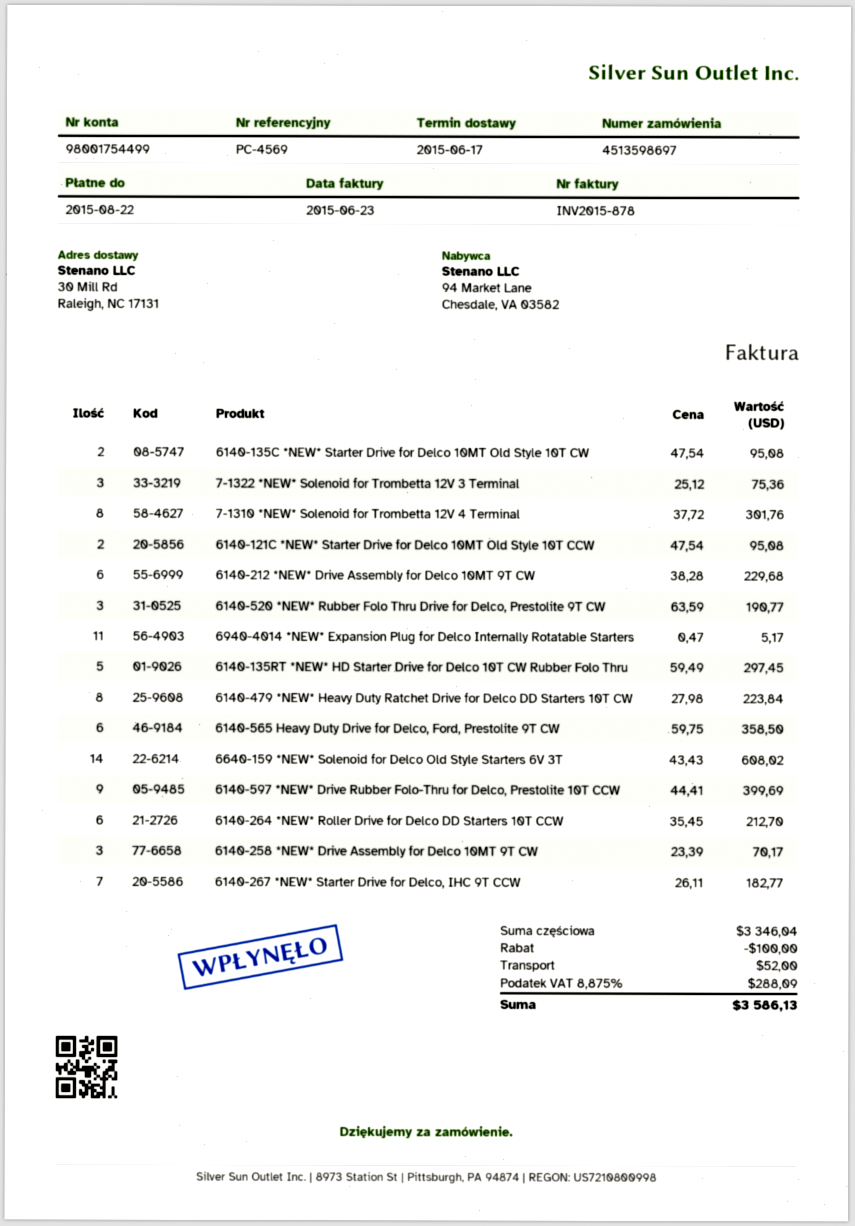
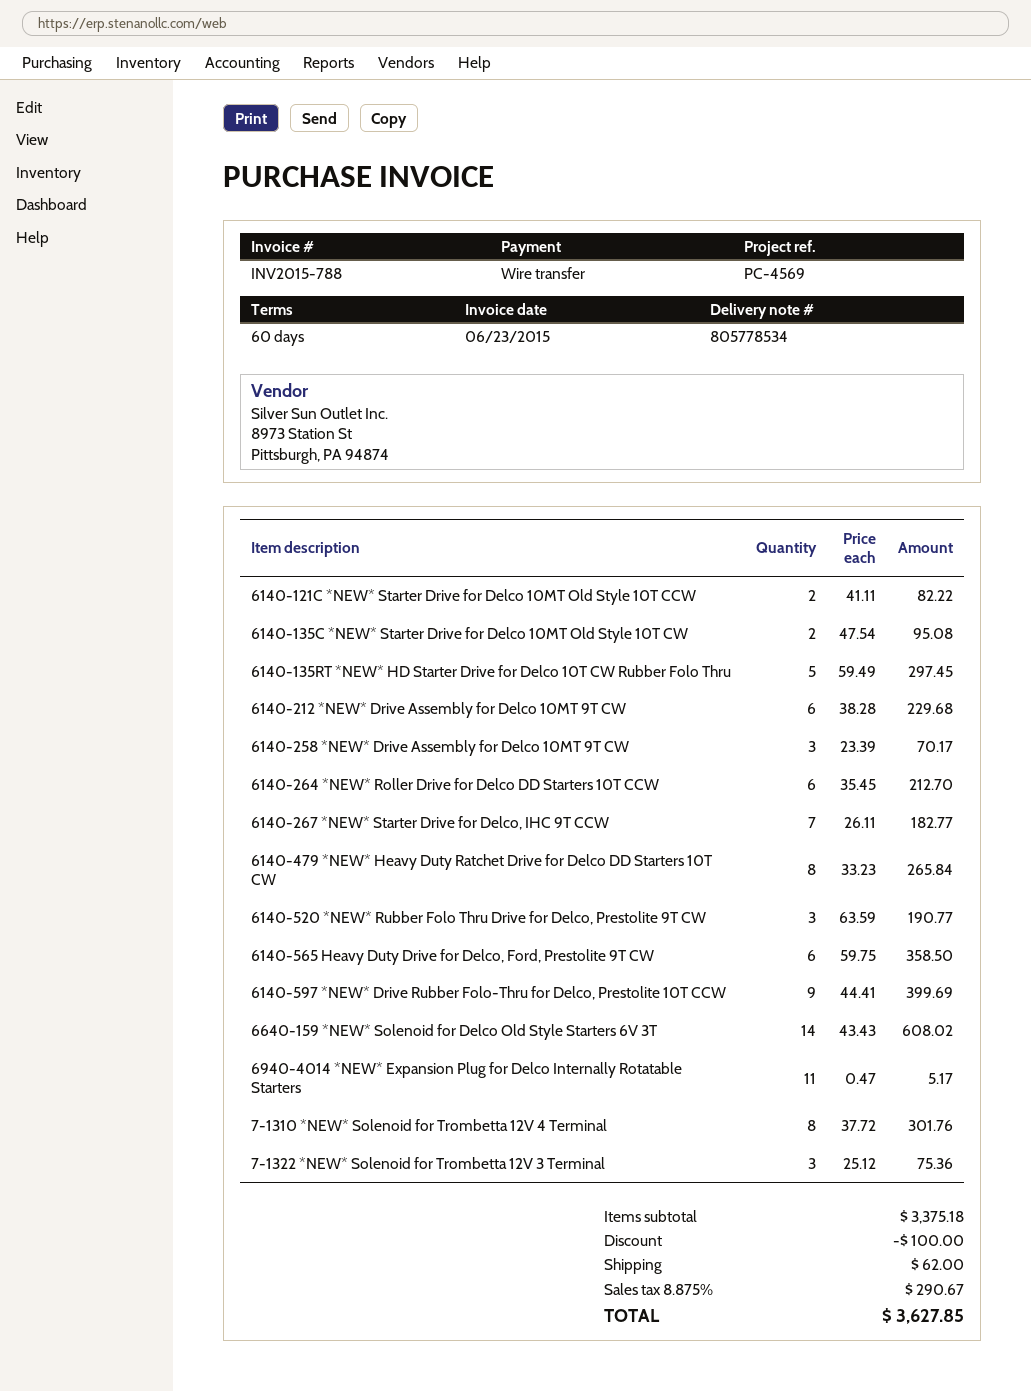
invoice number: INV2015-878 -> INV2015-788
6140-121C *NEW* Starter Drive for Delco 10MT Old Style 10T CCW: 2 x 47.54 = 95.08 -> 2 x 41.11 = 82.22
6140-479 *NEW* Heavy Duty Ratchet Drive for Delco DD Starters 10T CW: 8 x 27.98 = 223.84 -> 8 x 33.23 = 265.84
subtotal: 3346.04 -> 3375.18
shipping: 52.00 -> 62.00
tax: 8.875% = 288.09 -> 8.875% = 290.67
total: 3586.13 -> 3627.85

━━━━━━━━━━━━━━━━━━━━

Give back the whole listing as it stands, minus its pictures.

invoice number: INV2015-878 -> INV2015-788
6140-121C *NEW* Starter Drive for Delco 10MT Old Style 10T CCW: 2 x 47.54 = 95.08 -> 2 x 41.11 = 82.22
6140-479 *NEW* Heavy Duty Ratchet Drive for Delco DD Starters 10T CW: 8 x 27.98 = 223.84 -> 8 x 33.23 = 265.84
subtotal: 3346.04 -> 3375.18
shipping: 52.00 -> 62.00
tax: 8.875% = 288.09 -> 8.875% = 290.67
total: 3586.13 -> 3627.85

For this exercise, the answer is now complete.